Op de procedure voor de vergunningverlening is de reguliere voorbereidingsprocedure uit paragraaf 3.2 Wabo van toepassing. Gemeenten hebben beleidsruimte hebben om de omgevingsvergunning al dan

niet te verlenen; het beleid binnen de betreffende gemeente is daarom medebepalend of de vergunning al dan niet verstrekt dient te worden:

  • uit het beleid zelf kan direct volgen dat een vergunning verleend dient te worden; bij de vergunningverlening verwijzen naar de toepasselijke beleidsregels;
  • de gemeente beoordeelt of het verlenen van de omgevingsvergunning in overeenstemming is met een goede ruimtelijke ordening;
  • verlenen van de omgevingsvergunning niet in strijd zijn met de ter plaatse geldende provinciale verordening;
  • er kunnen voorschriften verbonden aan de omgevingsvergunning permanent wonen, als bedoeld in artikel 2.22 van de Wabo.

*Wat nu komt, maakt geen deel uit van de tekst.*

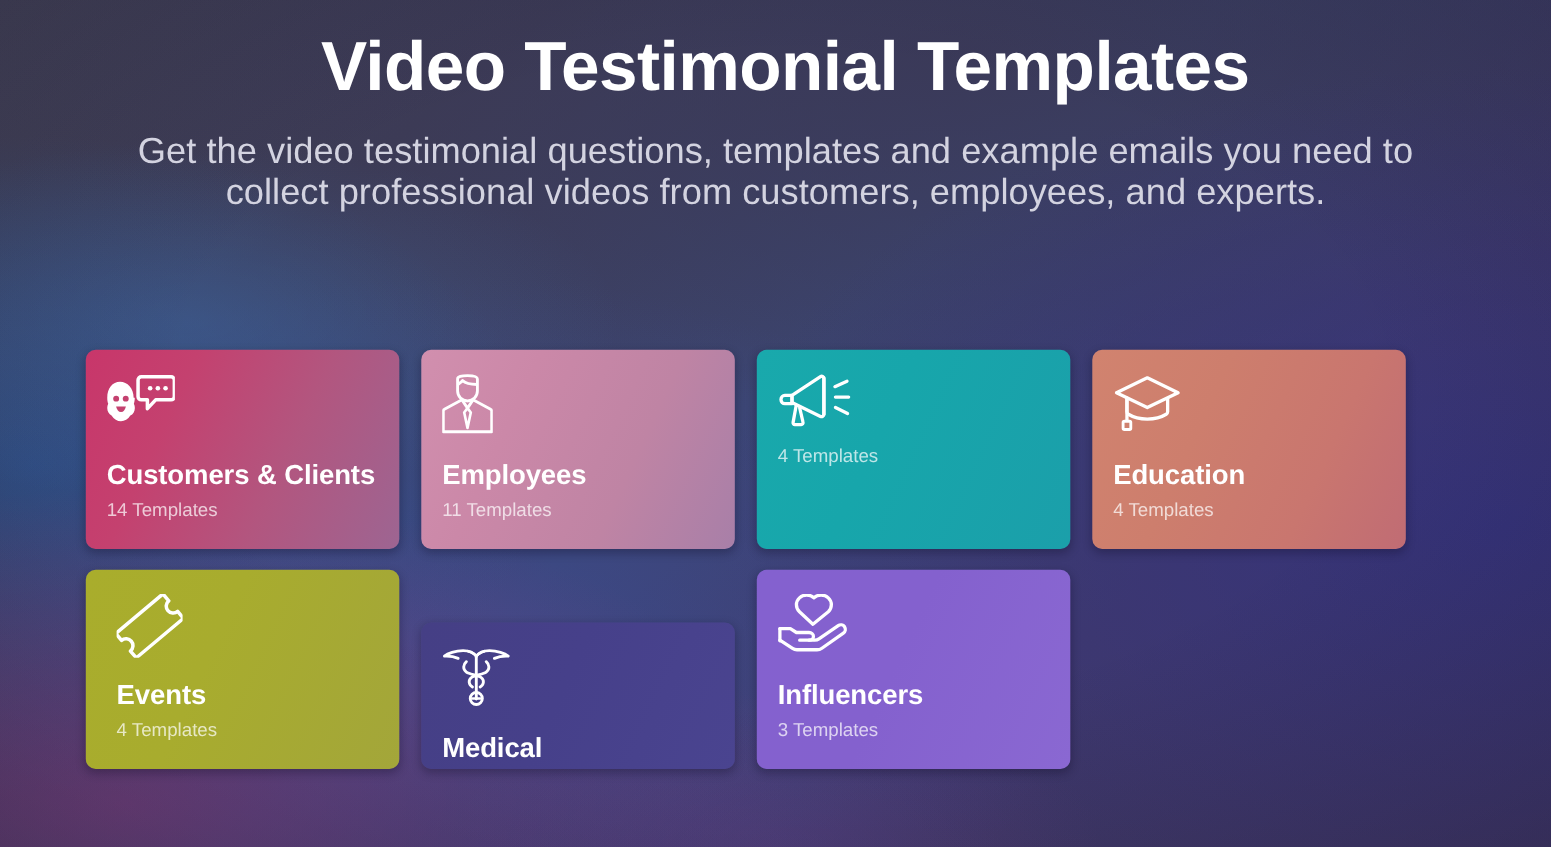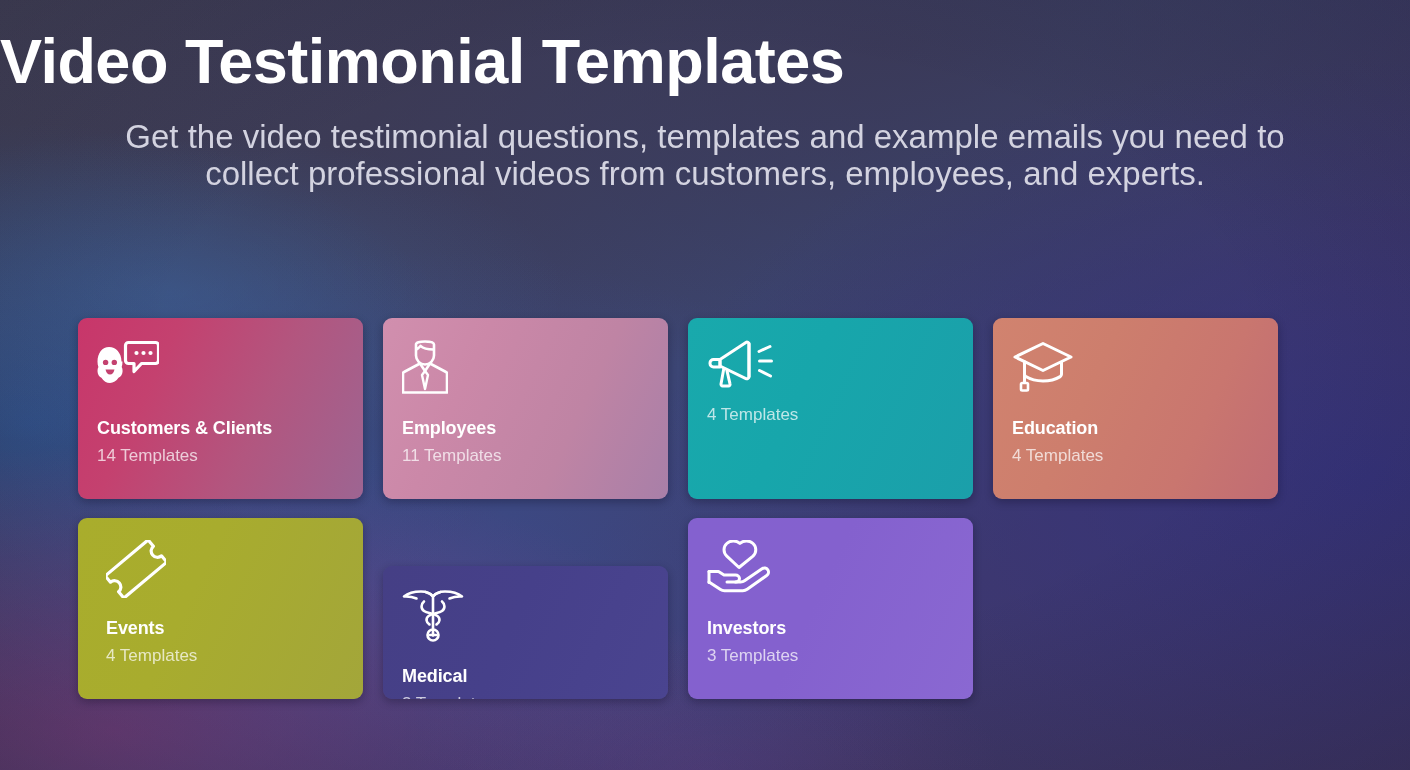--- a/index.html
+++ b/index.html
@@ -46,21 +46,21 @@
     position: relative;
     width: 1410px;
     height: 770px;
   }
 
   #page-title {
     position: absolute;
     top: 22px;
     left: 0;
     width: 1136px;
-    text-align: left;
+    text-align: right;
     font-size: 63px;
     line-height: 78px;
     font-weight: bold;
     color: #ffffff;
     letter-spacing: -0.5px;
     font-stretch: condensed;
   }
 
   #page-subtitle {
     position: absolute;
@@ -98,21 +98,21 @@
 
   .card-icon {
     height: 58px;
     display: flex;
     align-items: flex-start;
   }
   .card-icon svg { display: block; }
 
   .card-title {
     margin-top: 20px;
-    font-size: 18px;
+    font-size: 25px;
     font-weight: bold;
     color: #ffffff;
     letter-spacing: -0.1px;
   }
 
   .card-count {
     margin-top: 7px;
     font-size: 17px;
     color: rgba(255,255,255,0.72);
     font-weight: normal;
@@ -214,18 +214,18 @@
       </div>
       <div class="card" style="background: linear-gradient(115deg, rgb(132, 97, 207) 0%, rgb(132, 97, 206) 45%, rgb(138, 104, 210) 100%);">
         <div class="card-icon">
     <svg width="66" height="54" viewBox="0 0 66 54" fill="none" xmlns="http://www.w3.org/2000/svg">
       <path d="M32 24.5 19.8 13.1c-3.7-3.5-3.7-9.2 0-12.6 3.6-3.4 9.5-3.4 13.1 0 3.6-3.4 9.5-3.4 13.1 0 3.7 3.4 3.7 9.1 0 12.6z" stroke="#fff" stroke-width="3" stroke-linejoin="round" transform="translate(0,3)"></path>
       <path d="M2 31.5h9.5l5.5 3.5h11.5c2.2 0 4 1.6 4 3.6s-1.8 3.4-4 3.4H20" stroke="#fff" stroke-width="3" stroke-linejoin="round" stroke-linecap="round"></path>
       <path d="M28.5 42h5.2c1.4 0 2.7-0.4 3.8-1.2L55 28.8c1.9-1.3 4.5-0.9 5.8 1 1.2 1.9 0.8 4.4-1.1 5.7L40.2 49.3c-1.3 0.9-2.8 1.4-4.4 1.4H17.5c-1.4 0-2.8-0.4-4-1.2L2 42" stroke="#fff" stroke-width="3" stroke-linejoin="round" stroke-linecap="round"></path>
       <path d="M2 31.5v11" stroke="#fff" stroke-width="3" stroke-linecap="round"></path>
     </svg>
         </div>
-        <div class="card-title">Investors</div>
+        <div class="card-title">Influencers</div>
         <div class="card-count">3 Templates</div>
       </div>
     </div>
 
 </div>
 
 </body></html>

Op de website van de gemeente is dit beleid inzake recreatiewoningen doorgaans te vinden.

Regeling tot op heden voor permanent wonen

Tot op heden waren er verschillende mogelijkheden om permanente bewoning van een recreatiewoning toe te staan. Deze mogelijkheden betreffen een bestemmingsplanwijziging, een persoonsgebonden omgevingsvergunning en een persoonsgebonden gedoogbeschikking. Voor een inhoudelijke bespreking van deze mogelijkheden wordt verwezen naar de inleiding van het algemene deel van deze nota van toelichting. De procedure voor het wijzigen van een bestemming neemt echter veel tijd in beslag en kan daarom niet snel. De persoonsgebonden omgevingsvergunning kon voor de wetswijziging echter alleen verleend worden als de bewoner kon aantonen dat hij de recreatiewoning reeds vóór 31 oktober 2003 als meerderjarige bewoonde. Door de wetswijziging kan de gemeente ook de vergunning permanent wonen verlenen als de recreatiewoning vóór 1 januari 2019 is gebouwd.